Но его никто не ждал. И, выйдя к Неве, он останавливался. Долго стоял он у гранитного парапета набережной и долго глядел в тихое плавное течение. Как могуче это плотное широкое течение. Как полна им река. Как украшает себя отражением берегов.
Душе становилось покойней и отрадней оттого, что прекрасное полноводье идет мимо, что оно отражает и его, что дышит в лицо речной свежестью… Надо быть наполненным до краев, гармонично и плавно идти в даль… Он же не наполнен. Оболочка его больше, чем то содержание, которое она объемлет. Он может вместить больше, гораздо больше. Мочь — это значит быть должным…
Он шел по набережной, хмуро убыстряя шаг. Бродил до устали, все думая о должном и сущем и все не будучи в силах решить, откуда взялся в нем этот дух беспокойства, жажда решений и поисков судьбы, которая прежде его как-то вовсе не заботила.
В один из весенних дней пятьдесят пятого года он пошел и купил себе хороший серый костюм, две белые рубашки, несколько галстуков, летние полуботинки, носки. Надел все новое. Потом разделся и мрачно улегся спать. Зачем ему все это? Смешно, право.
В субботу опять оделся в новое и поехал в Комарове. Вера встретила его удивленным возгласом:
— Да вы просто жених!
Он ужасно смутился. Сел возле ее кровати, спрятал под стол ноги в новых полуботинках.
— Жених, — машинально повторил Федор Платонович и, вдруг запнувшись, замолчал.
Они молчали, не отрывая друг от друга глаз.
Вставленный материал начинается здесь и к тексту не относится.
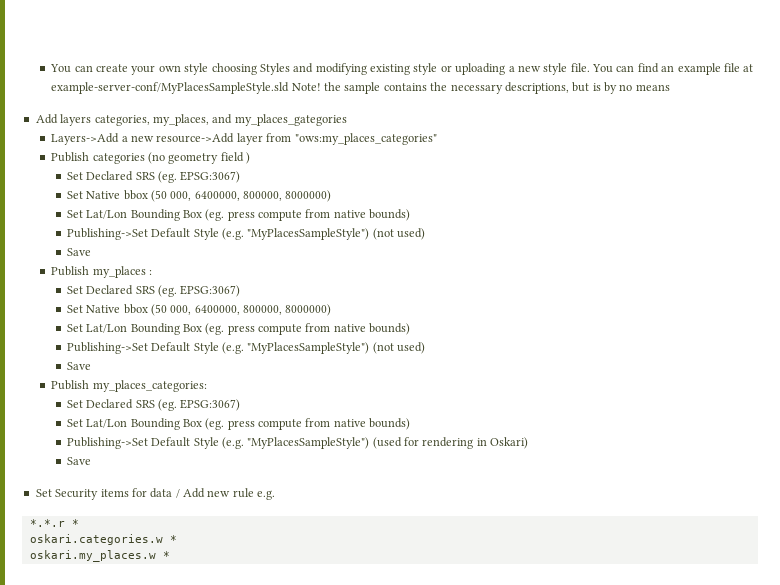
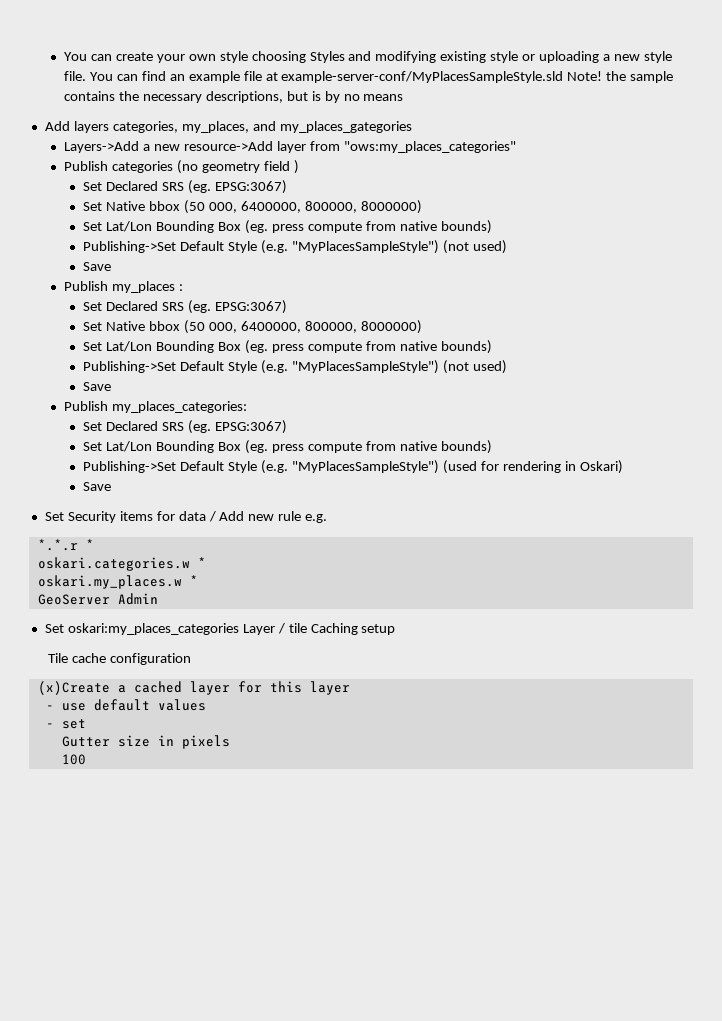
(170, 555) none -> [37,593,158,605] [44,623,396,635] [48,653,192,665] [37,681,350,695] [45,699,206,711] [45,719,86,729] [61,735,230,749] [61,754,86,765] // GeoServer Admin // Set oskari:my_places_categories Layer / tile Caching setup // Tile cache configuration // (x)Create a cached layer for this layer // - use default values // - set // Gutter size in pixels // 100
Вдруг оказалось, что случайно было сказано очень важное для обоих, быть может самое важное. И оба сейчас сознавали, что невозможно им уйти от решения этого важного. И оба не имели сил, чтобы решить это важное, что давно надвигалось на них как гроза и вдруг разразилось в этом удивительном, бесконечном и требовательном молчании.
Наконец она отвела глаза, отвернулась к стене и сказала неживым, глухим голосом:
— Но я же калека… Я же…
Он не дал ей договорить.
— Это ничего не значит.
Он почти прокричал эти свои слова, но что сказать дальше, не нашел. Надо было продолжать, говорить что-то хорошее, сильное, что могло бы убедить, вернее переубедить ее. Но он ничего больше не сказал. А она опять повернула к нему лицо.
— Милый. Хороший. Дорогой. Не надо этого. Поздно. Совсем поздно нам. Ничего менять уже невозможно. И вам же совсем другое суждено. Другое вас ждет. Вы должны это понимать. Должны…
ГЛАВА ДВАДЦАТАЯ
Понимал ли он это? Если он считал, что жизнь на этом кончена, стало быть, не понимал. Но в самом ли деле он считал, что это конец, завершение?
Она не раз возвращалась к этому… И в этом пункте была настойчива и неуступчива… Он должен бороться, бороться. Нельзя сдаваться. Он должен вернуть себе все. Все свои мечты вернуть. Все возможности. Все способности. Все знания. Он должен обладать всем, чем должен обладать, и ни за что на свете не соглашаться на меньшее. Он не имеет права примиряться со своим теперешним положением, теперешним состоянием.
Он должен бороться. Он может, он в силах бороться. Разве он окончательно сломлен, разбит, побежден? Она не хочет, не может этому поверить. Для нее это — как на Марсовом поле, откуда она принесла ему тогда сирень. Они, лежащие там под гранитом, убиты, но не побеждены. Их дело, за которое они боролись, победило, значит, и они сами победили. А разве их дело не дело каждого из нас, не его дело? Если бы лежащие на Марсовом поле поднялись в дни Отечественной войны из могил, разве они не встали бы плечом к плечу с ним под Лугой? И разве они и мертвые не были в общем строю блокадных ленинградцев, дравшихся насмерть за свой город, за их город.
А что вы думаете, разве восстановление Ленинграда не продолжение этой борьбы? А ваша борьба за восстановление вашей личности, которую они пытались принизить, уничтожить, — разве это тоже не продолжение борьбы, которую вы вели на фронте? Тогда, конечно, фронт был неизмеримо шире, с тысячами бойцов, а теперь сузился до одного человека, но это тот же фронт для вас. И тут невозможно допустить, чтобы взял верх подлый враг. Разве можно примириться с тем, что вас обокрали, что вас пытались лишить всех сокровищ внутреннего вашего мира, отнять у вас главное дело жизни? Разве, повторяю, с этим можно примириться? Нет и нет. Сто раз нет.